━━ RAW DATA

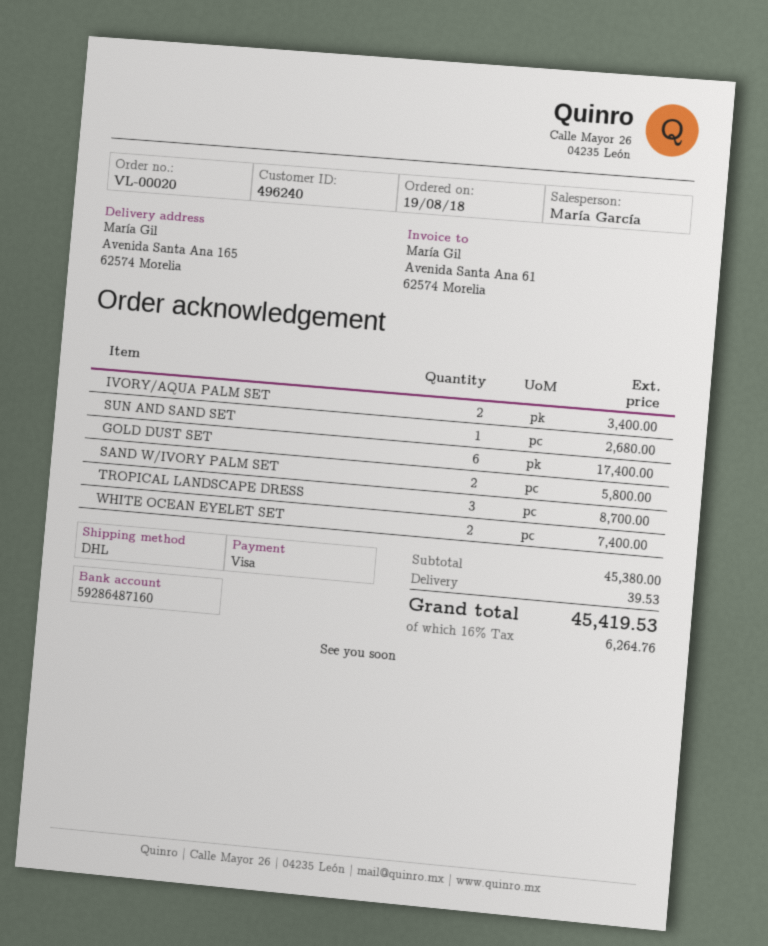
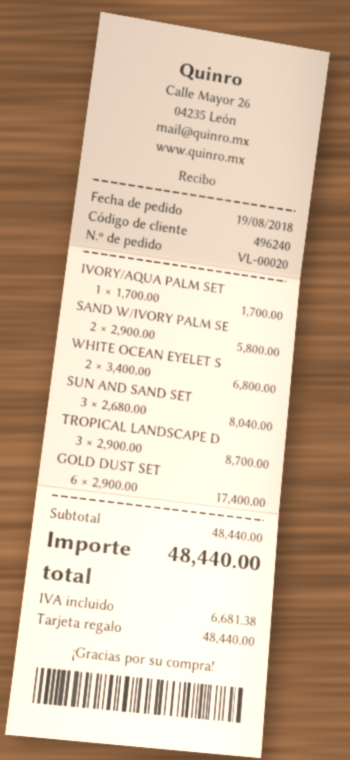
payment method: Visa -> gift card
IVORY/AQUA PALM SET: 2 for 3400.00 -> 1 for 1700.00
SUN AND SAND SET: 1 for 2680.00 -> 3 for 8040.00
WHITE OCEAN EYELET SET: 2 for 7400.00 -> 2 for 6800.00
subtotal: 45380.00 -> 48440.00
shipping: 39.53 -> none
tax: 6264.76 -> 6681.38
total: 45419.53 -> 48440.00

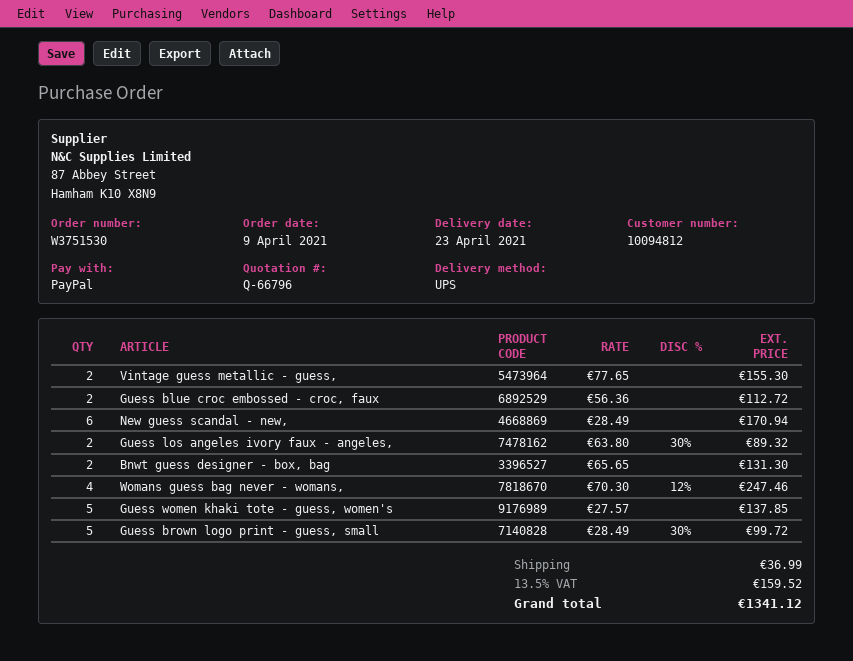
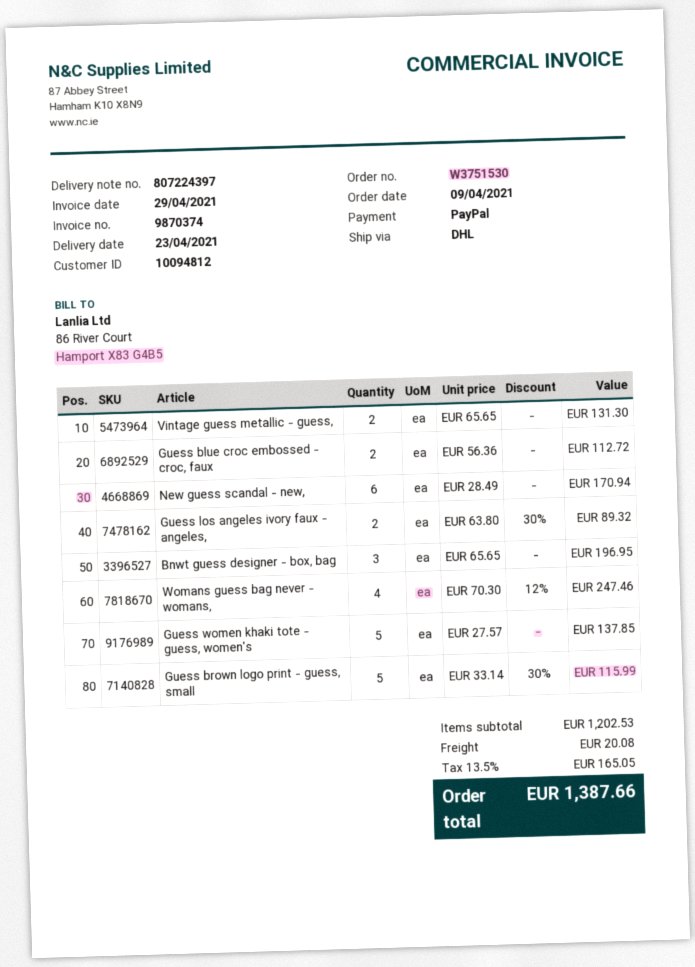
shipping method: UPS -> DHL
Vintage guess metallic - guess,: 2 x 77.65 = 155.30 -> 2 x 65.65 = 131.30
Bnwt guess designer - box, bag: 2 x 65.65 = 131.30 -> 3 x 65.65 = 196.95
Guess brown logo print - guess, small: 5 x 28.49 - 30% = 99.72 -> 5 x 33.14 - 30% = 115.99
shipping: 36.99 -> 20.08
tax: 13.5% = 159.52 -> 13.5% = 165.05
total: 1341.12 -> 1387.66

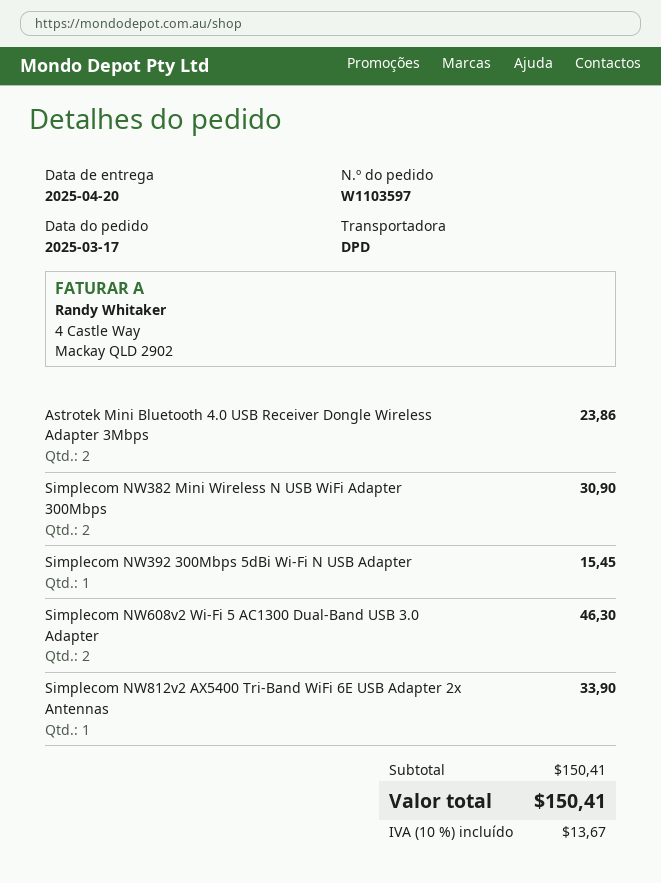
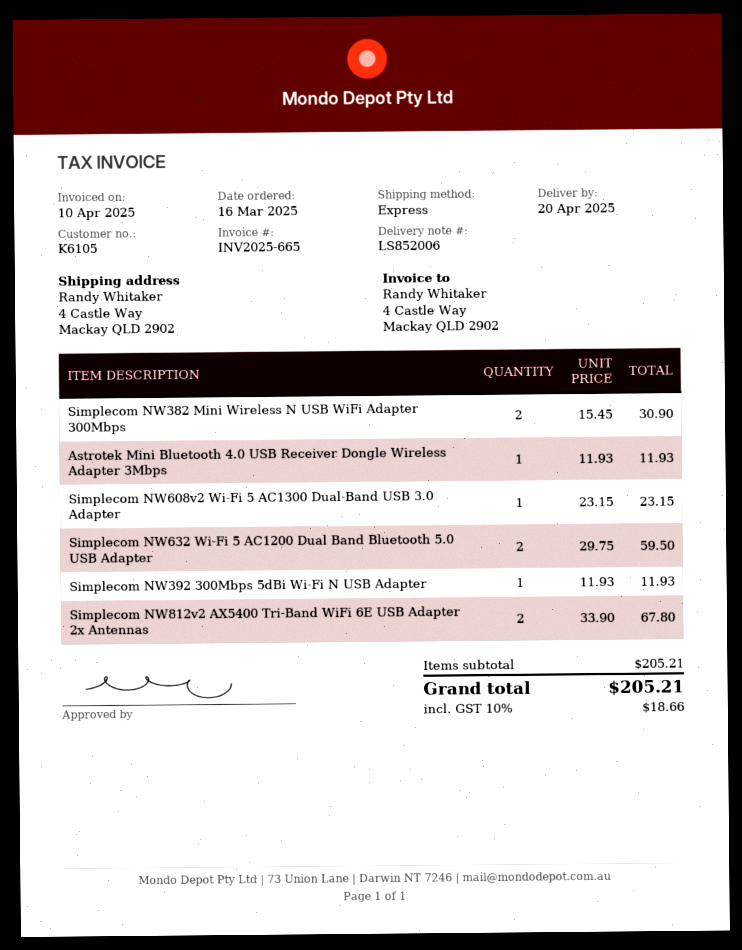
order date: 2025-03-17 -> 2025-03-16
shipping method: DPD -> express
Astrotek Mini Bluetooth 4.0 USB Receiver Dongle Wireless Adapter 3Mbps: 2 for 23.86 -> 1 for 11.93
Simplecom NW392 300Mbps 5dBi Wi-Fi N USB Adapter: 1 for 15.45 -> 1 for 11.93
Simplecom NW608v2 Wi-Fi 5 AC1300 Dual-Band USB 3.0 Adapter: 2 for 46.30 -> 1 for 23.15
Simplecom NW812v2 AX5400 Tri-Band WiFi 6E USB Adapter 2x Antennas: 1 for 33.90 -> 2 for 67.80
Simplecom NW632 Wi-Fi 5 AC1200 Dual Band Bluetooth 5.0 USB Adapter: none -> 2 for 59.50
subtotal: 150.41 -> 205.21
tax: 10% = 13.67 -> 10% = 18.66
total: 150.41 -> 205.21

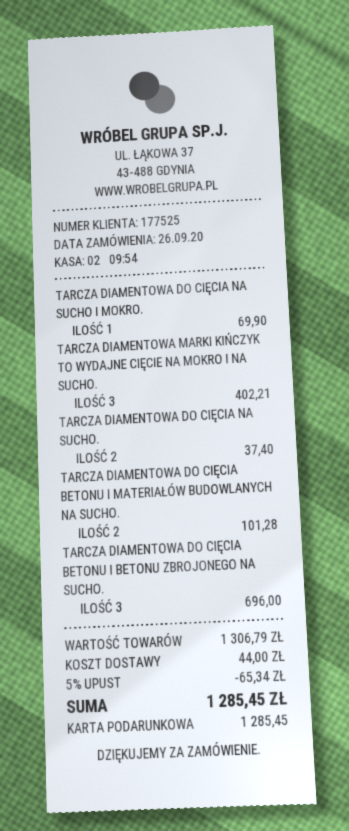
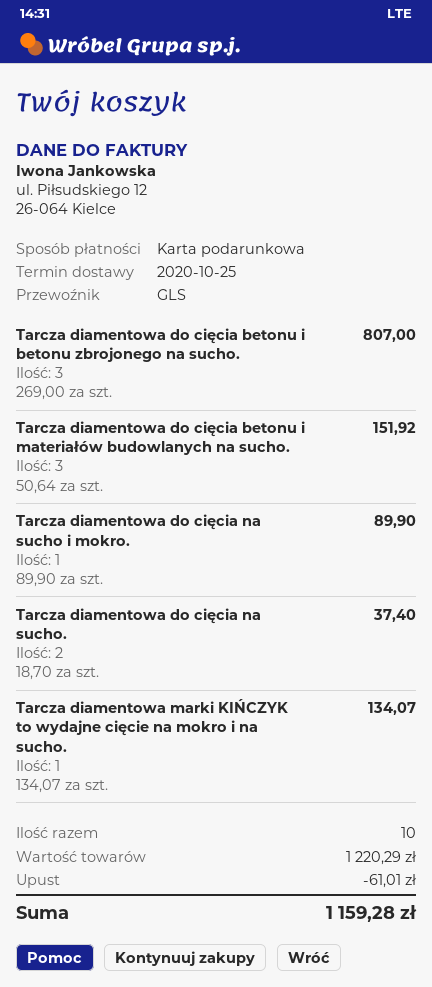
TARCZA DIAMENTOWA DO CIĘCIA NA SUCHO I MOKRO.: 1 for 69.90 -> 1 for 89.90
TARCZA DIAMENTOWA MARKI KIŃCZYK TO WYDAJNE CIĘCIE NA MOKRO I NA SUCHO.: 3 for 402.21 -> 1 for 134.07
TARCZA DIAMENTOWA DO CIĘCIA BETONU I MATERIAŁÓW BUDOWLANYCH NA SUCHO.: 2 for 101.28 -> 3 for 151.92
TARCZA DIAMENTOWA DO CIĘCIA BETONU I BETONU ZBROJONEGO NA SUCHO.: 3 for 696.00 -> 3 for 807.00
subtotal: 1306.79 -> 1220.29
discount: 65.34 -> 61.01
shipping: 44.00 -> none
total: 1285.45 -> 1159.28

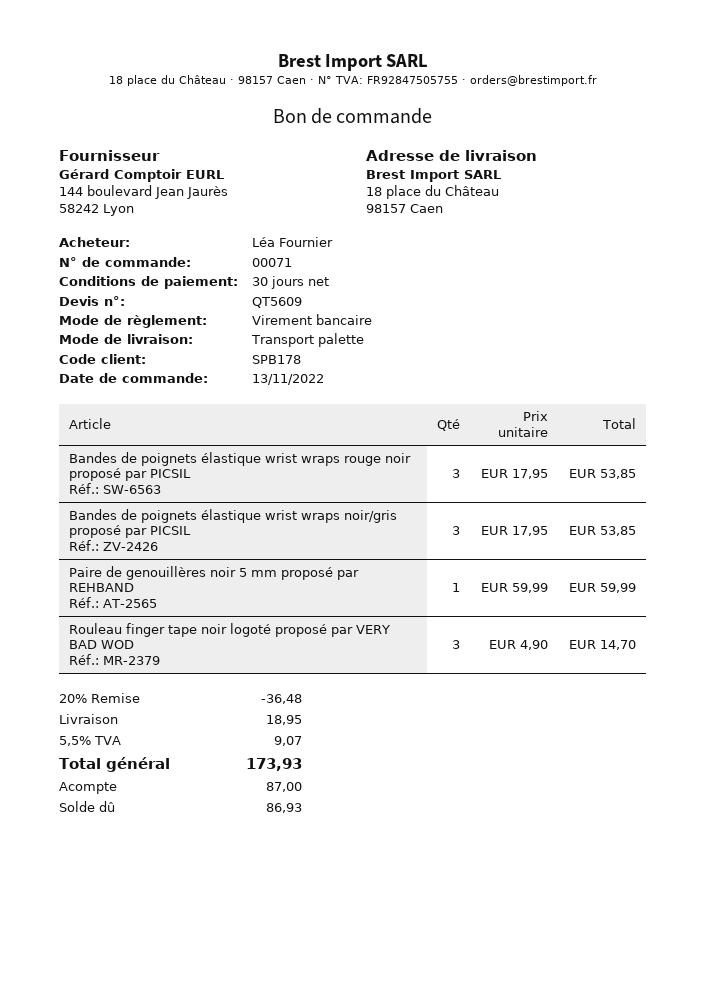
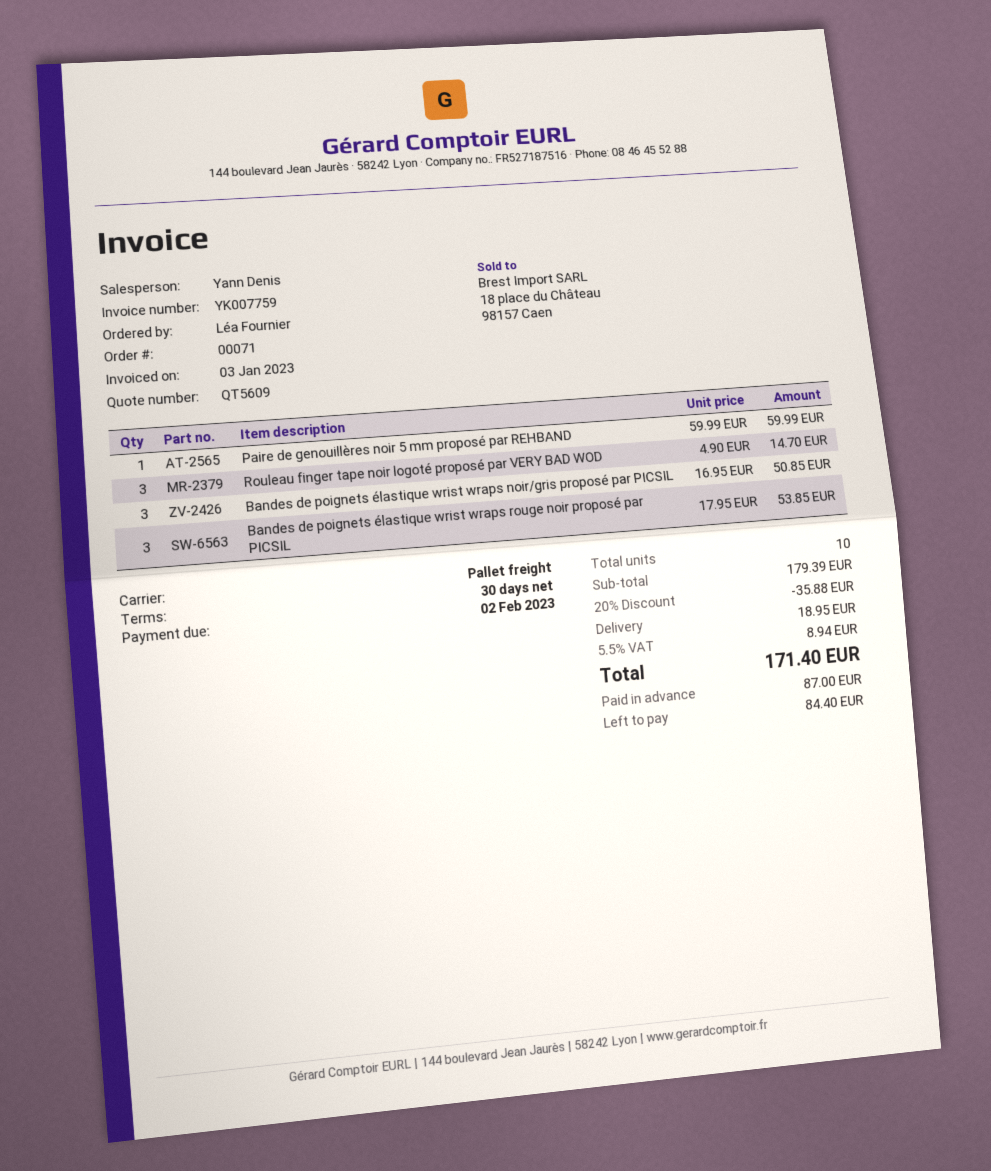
Bandes de poignets élastique wrist wraps noir/gris proposé par PICSIL: 3 x 17.95 = 53.85 -> 3 x 16.95 = 50.85
discount: 20% = 36.48 -> 20% = 35.88
tax: 5.5% = 9.07 -> 5.5% = 8.94
total: 173.93 -> 171.40
balance: 86.93 -> 84.40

━━━━

*BRIEF:*
Though the entries above contain pictures, none should be copied; reproduce only the lines between the one holding "SUN AND SAND" and the one holding "shipping method: DPD -> express", inclusive, exactly as written.

*REPLY TO THE TASK:*
SUN AND SAND SET: 1 for 2680.00 -> 3 for 8040.00
WHITE OCEAN EYELET SET: 2 for 7400.00 -> 2 for 6800.00
subtotal: 45380.00 -> 48440.00
shipping: 39.53 -> none
tax: 6264.76 -> 6681.38
total: 45419.53 -> 48440.00

shipping method: UPS -> DHL
Vintage guess metallic - guess,: 2 x 77.65 = 155.30 -> 2 x 65.65 = 131.30
Bnwt guess designer - box, bag: 2 x 65.65 = 131.30 -> 3 x 65.65 = 196.95
Guess brown logo print - guess, small: 5 x 28.49 - 30% = 99.72 -> 5 x 33.14 - 30% = 115.99
shipping: 36.99 -> 20.08
tax: 13.5% = 159.52 -> 13.5% = 165.05
total: 1341.12 -> 1387.66

order date: 2025-03-17 -> 2025-03-16
shipping method: DPD -> express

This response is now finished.